To enable the computer to differentiate between objects was the first instinct in the computer vision study. It was all started with the goal of making computers find the labeled item in an image or the video it captures. With the help of machine learning, we will be able to achieve 95% accuracy in making the computer detect objects and label them in the right way.
When a computer is trained with lots and lots of images of humans, cats, dogs, apples and oranges, it could easily find them in the image.
There are many image classification frameworks and libraries available for you to start with. Some of the resources for you to checkout online,
- DeepGram is one easy model to system framework.
- Keras is a top-level API-program that uses either Tensorflow or Theano as backend. This is easy for beginners to jump in before considering pure Tensorflow or Theano.
- Tensorflow for Beginners
- Tensorflow solving classification problem
But the real world problem is too complex. All we wanted is to find whether the cat is Fluffy or Slushy. And whether the person is Michael or James.
So after the classification problem was solved, there arises the problem of particularly recognizing in specific classes.
Let’s write our face detection system#
For many years, image recognition was a tedious task only because of the complex communications that occurred when a very high number of dimensions overlap to happen at once. 10 years back, the systems couldn’t do all the computations that were very much needed for the system to come up with results and learn again from losses - that was too time-consuming and the complex calculations weren’t supportive. But, now with advancement in technology, our computers can parallelly run different calculations at the same time.
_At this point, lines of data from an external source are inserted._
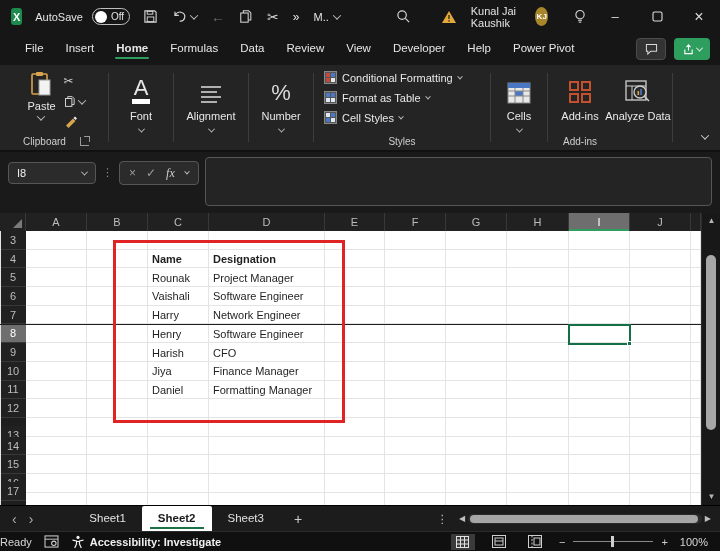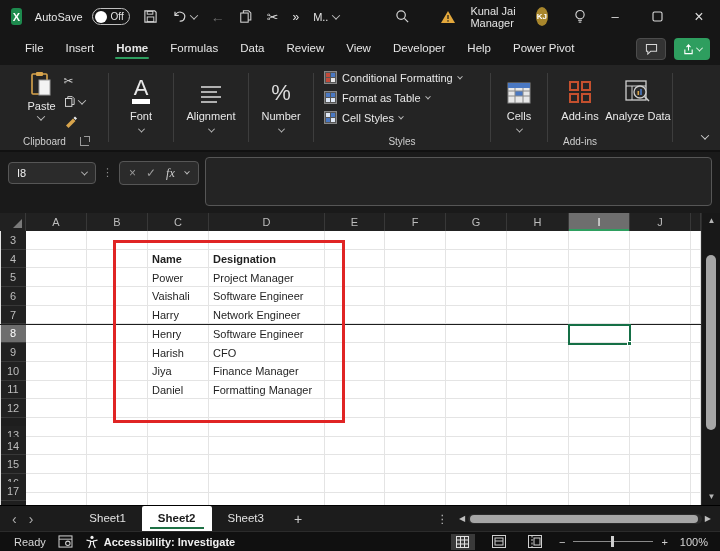--- a/index.html
+++ b/index.html
@@ -180,7 +180,7 @@
         <rect x="7.4" y="10.2" width="1.2" height="1.4" fill="#161616"></rect>
       </svg>
     </div>
-    <span class="tb-item">Kunal Jai Manager</span>
+    <span class="tb-item">Kunal Jai Kaushik</span>
     <div class="avatar">KJ</div>
     <div class="tb-item" style="margin-left:18px">
       <svg class="ic" width="14" height="15" viewBox="0 0 14 16">

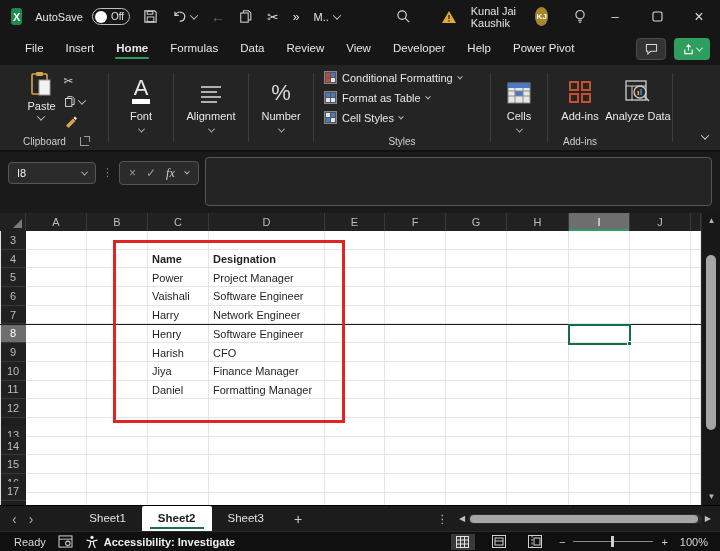--- a/index.html
+++ b/index.html
@@ -609,7 +609,7 @@
         <div class="cell" style="left: 691px; width: 10px; top: 279.8px; height: 18.7px;"></div>
         <div class="ctext b" style="left: 148px; width: 61px; top: 36.7px; height: 18.7px;">Name</div>
         <div class="ctext b" style="left: 209px; width: 116px; top: 36.7px; height: 18.7px;">Designation</div>
-        <div class="ctext" style="left: 148px; width: 61px; top: 55.4px; height: 18.7px;">Power</div>
+        <div class="ctext" style="left: 148px; width: 61px; top: 55.4px; height: 18.7px;">Rounak</div>
         <div class="ctext" style="left: 209px; width: 116px; top: 55.4px; height: 18.7px;">Project Manager</div>
         <div class="ctext" style="left: 148px; width: 61px; top: 74.1px; height: 18.7px;">Vaishali</div>
         <div class="ctext" style="left: 209px; width: 116px; top: 74.1px; height: 18.7px;">Software Engineer</div>

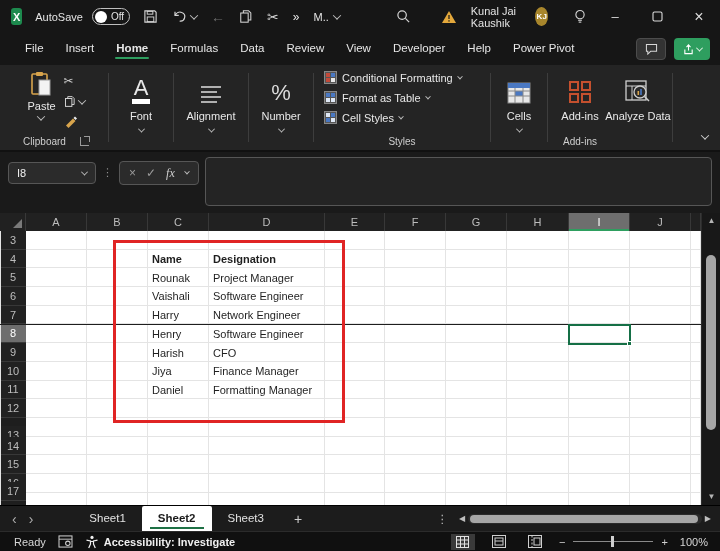--- a/index.html
+++ b/index.html
@@ -119,7 +119,7 @@
   
   #statusbar { position:absolute; top:531px; left:0; right:0; height:20px; background:#101010; border-top:1px solid #2b2b2b;
                display:flex; align-items:center; font-size:11px; color:#d6d6d6; }
-  #statusbar .sleft { display:flex; align-items:center; gap:12px; padding-left:14px; }
+  #statusbar .sleft { display:flex; align-items:center; gap:12px; }
   #statusbar .acc { font-weight:bold; color:#f0f0f0; display:flex; align-items:center; gap:5px; }
   #statusbar .sright { margin-left:auto; display:flex; align-items:center; gap:12px; padding-right:12px; }
   .viewic { width:24px; height:16px; display:flex; align-items:center; justify-content:center; }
So what did we use to extract the important features from the image of a face? Well, a lot of things! And yes, computers need everything in the numeric notation for it to process. So, what is the easiest way to extract the important features, so that our computer can consume all of it and tell us ‘That’s Michael Jackson. I know him’ ?
We went through lots of algorithms and papers to make that happen. In the few days of hands-on experience, what we can understand is, computers can work on raw image data. We can use CNN (Convolution Neural Net - refer to the image above) to make it extract the important features all by itself. But the point is ‘it’s going to take a lot of time and a lot of faces’. Yeah, we totally learned that by spending a lot of time on this. And we slowly understood that all the faces must have common important points. We can tell the key-points based on which it has to find the difference among the faces - so, we started working on finding the algorithms that help to find key-points in faces.
And with all the research (and by spending a lot of time on google) we found that HOG works better for facial recognition at nearly 35% faster than simple-CNN. OpenCV has libraries that could help to get the HOG of faces and helps us with comparing. And another point is, the HOG images are 1-channeled (no difference in having it 3-channeled), and so the computing matrix is nearly 33% of the original size.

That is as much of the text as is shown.